ALZ-801 is also easy for patients to take, he says. It’s a small tablet, so it can be taken by mouth at home, versus Biogen’s aducanumab, which requires intravenous delivery in a clinic or physician’s office.
When Could These Drugs Be Available?
But don’t go rushing out to your doctor just yet. More studies are needed for both drugs, and however promising they seem today, we won’t know for sure until all of the data is collected and analyzed.
If successful, both drugs would be “fast-tracked” through the FDA review and approval process; aducanumab could be on the market within a year or two. And ALZ-801 could launch sometime in 2024, after its Phase 3 study is completed.
That seems a long time to wait for those battling the disease today, and the families who care for them. However, researchers have made tremendous progress in just the last four or five years, building on everything they’ve learned over two decades, Budson says. He’s cautiously optimistic, pending further data review.
“But we have to have hope — that if it’s not for us, for our children or grandchildren,” he says.
Further adding to the buzz of potentially viable drugs, Green Valley Pharmaceuticals, a Chinese drug manufacturer, received conditional approval in that country to market Oligomannate. “The drug has been found to be capable of treating mild to moderate Alzheimer’s disease and can improve cognition,” according to the National Medical Products Administration. It is expected to be available in China by the end of 2019.
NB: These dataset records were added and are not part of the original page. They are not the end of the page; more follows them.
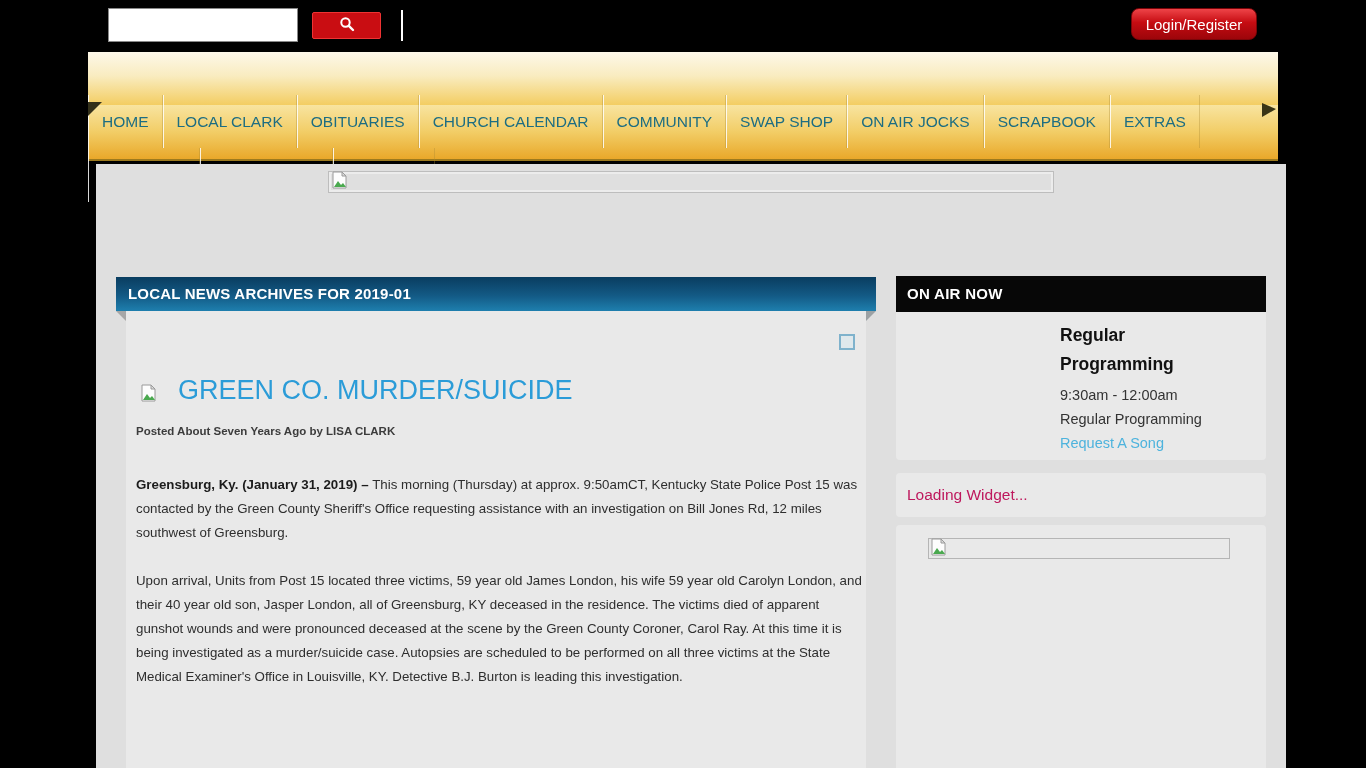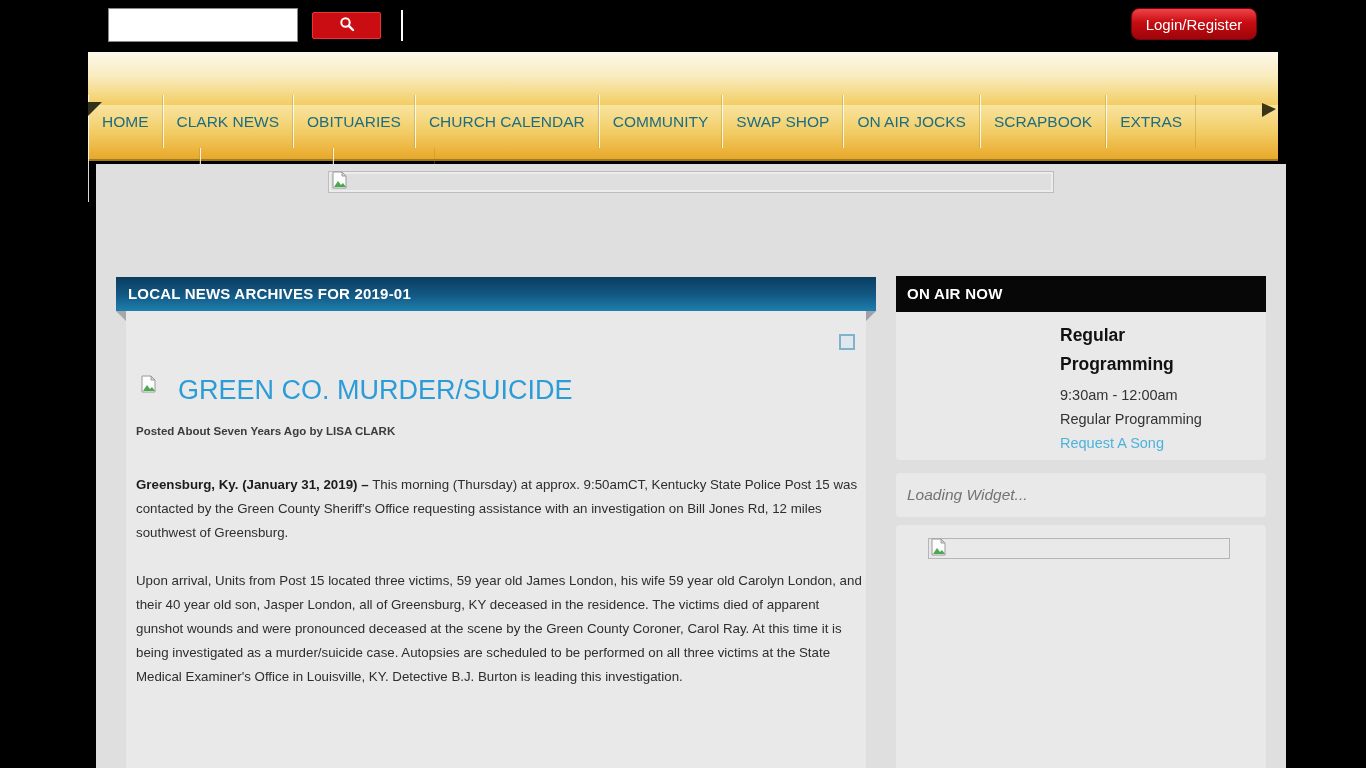"CLARK NEWS" div.nav-item { text: CLARK NEWS -> LOCAL CLARK }
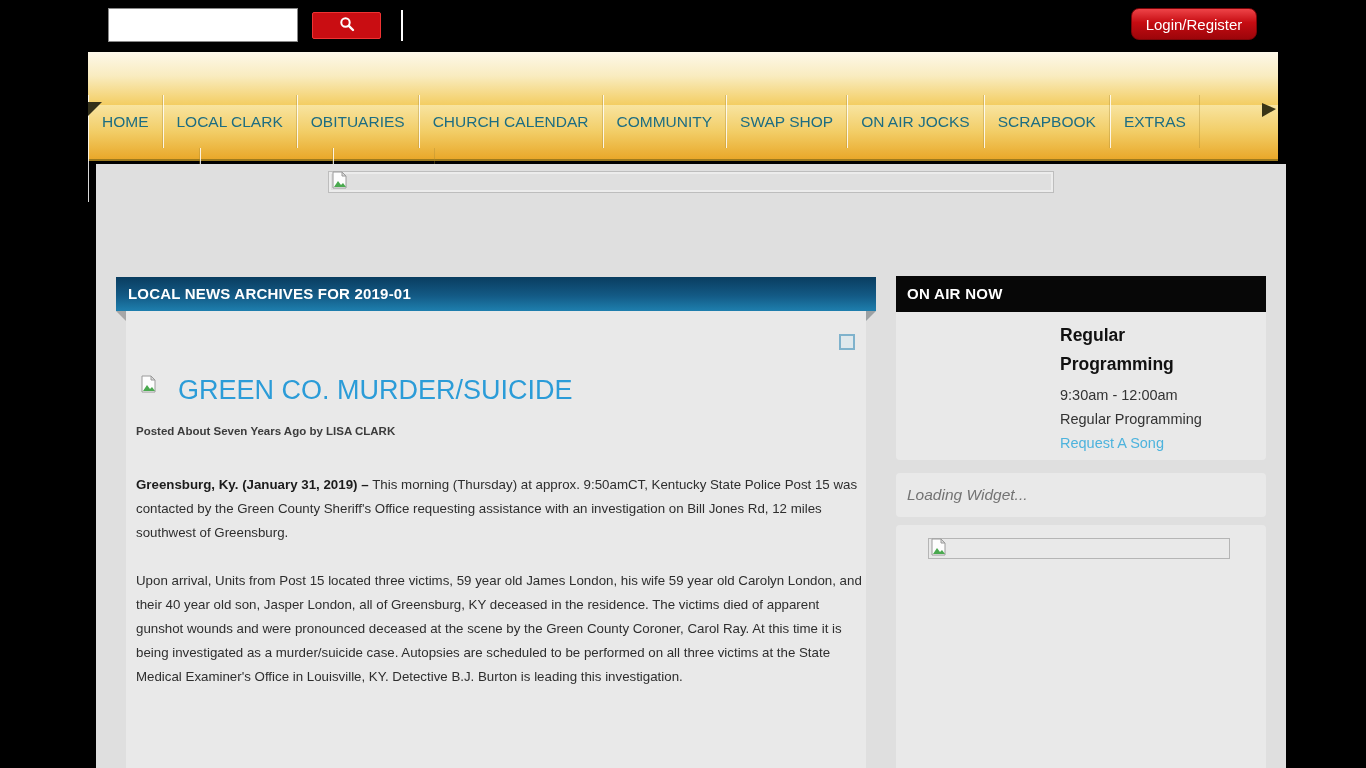"GREEN CO. MURDER/SUICIDE" .article-title-row { align-items: flex-start -> flex-end }
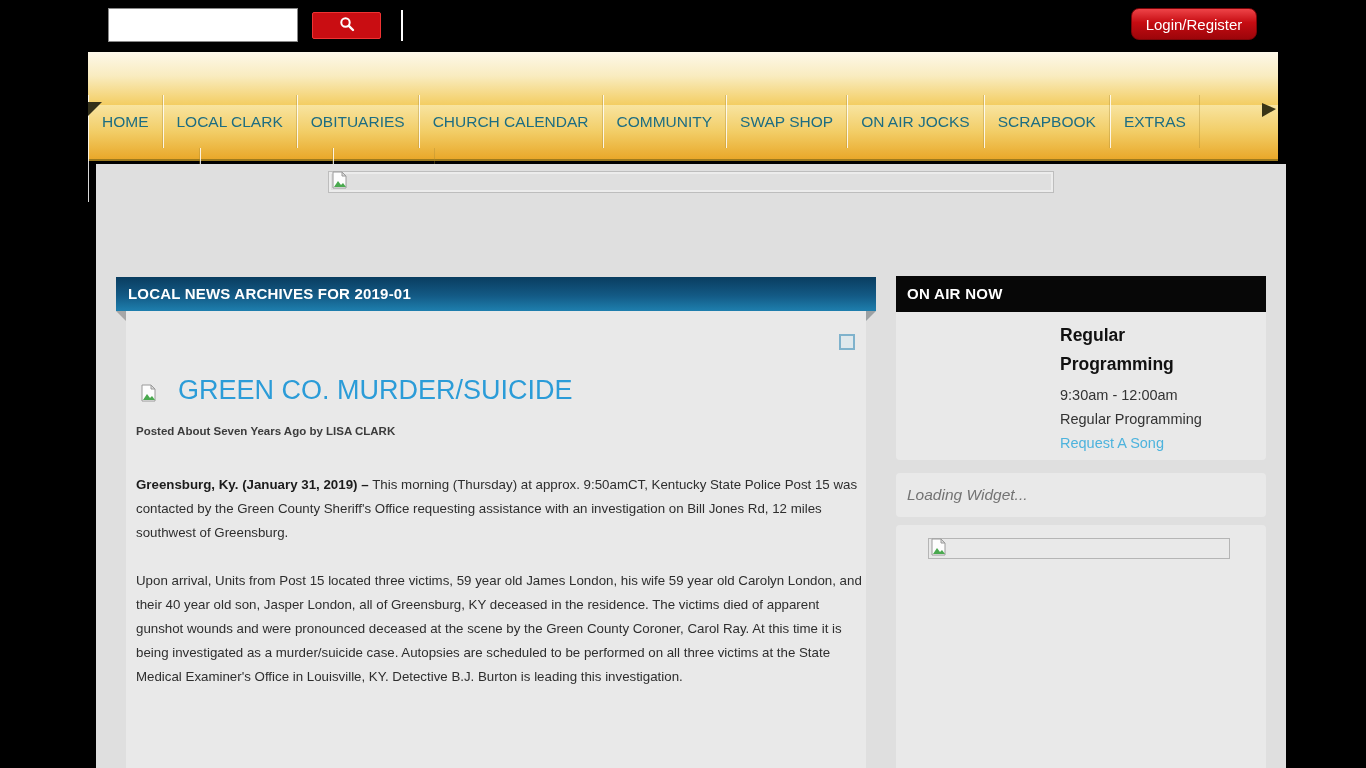"Loading Widget..." .loading-box { color: #737373 -> #be185d; font-style: italic -> none }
Oligomannate is derived from seaweed and works on the gut microbe. Chinese scientists say it improved cognitive function in Phase 3 trials in as little as four weeks. However, U.S. researchers are mostly taking a wait-and-see approach, since the studies have only lasted nine months and data has not yet been made publicly available.
“I’m more optimistic than I was three weeks ago,” Chodosh said. He says the news from China will likely spur other kinds of research questions and investigations that could benefit research on Alzheimer’s treatments. “This is in no way the absolute answer. But it’s a start,” he says.